The present invention provides certain advantages. As discussed
previously, the carbon-dioxide treatment fluid is well suited in
treating tight or low permeable formations where conventional
viscosified fracturing fluids cannot be used without significant
formation damage. The carbon-dioxide treatment fluid can be used
for fracturing in areas where water is scarce or in limited supply.
Additionally, the carbon-dioxide based fracturing fluids avoid the
permeability damage that may result with even water and slick-water
fracturing fluids, which can leave as much as 30% or more water in
the formation. The carbon-dioxide treatment fluid can be provided
with viscosities greater than those of water and slick-water
fracturing fluids. This allows greater fracture length and
penetration into the formation without the resulting damage of the
water-based fluids. The carbon dioxide may also act as a dewatering
agent, making it particularly useful subsequent to water fracturing
or in refracturing operations.
In addition to the above advantages, the carbon dioxide provides
further displacement of methane within the formation because of its
preferential absorption to the surfaces of the formation compared
to methane. The fracturing treatment and/or the preferential
absorption of CO.sub.2 can also lead to spontaneous desorption of
methane if enough methane is produced such that the formation
pressure drops below the critical methane desorption pressure.
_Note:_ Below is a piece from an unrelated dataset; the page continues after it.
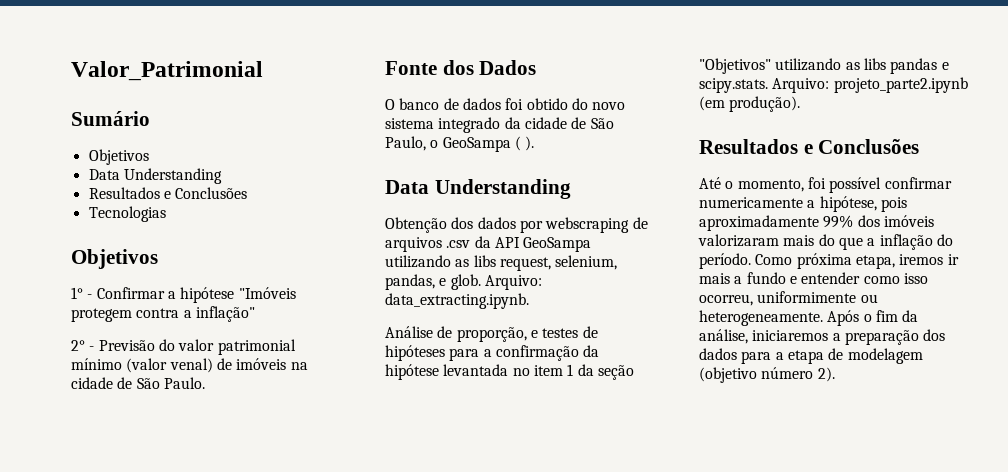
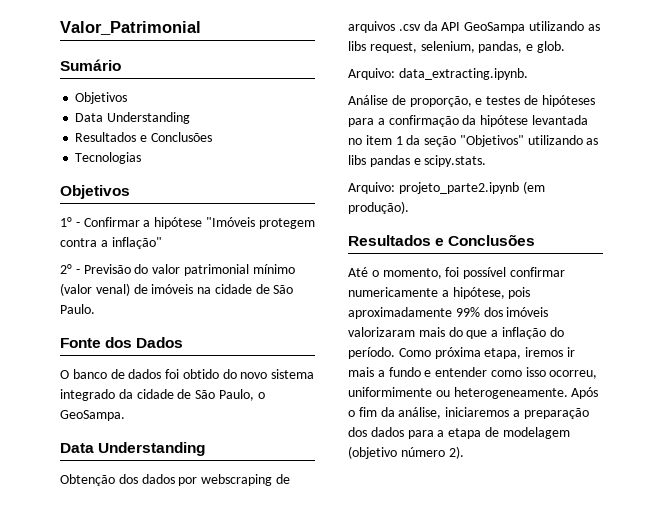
[442,136,535,152] GeoSampa ( ). -> [60,410,125,421] GeoSampa.
(481, 282) none -> (565, 47) //
(768, 85) none -> (487, 161) //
While the invention has been shown in only some of its forms, it
should be apparent to those skilled in the art that it is not so
limited, but is susceptible to various changes and modifications
without departing from the scope of the invention. Accordingly, it
is appropriate that the appended claims be construed broadly and in
a manner consistent with the scope of the invention.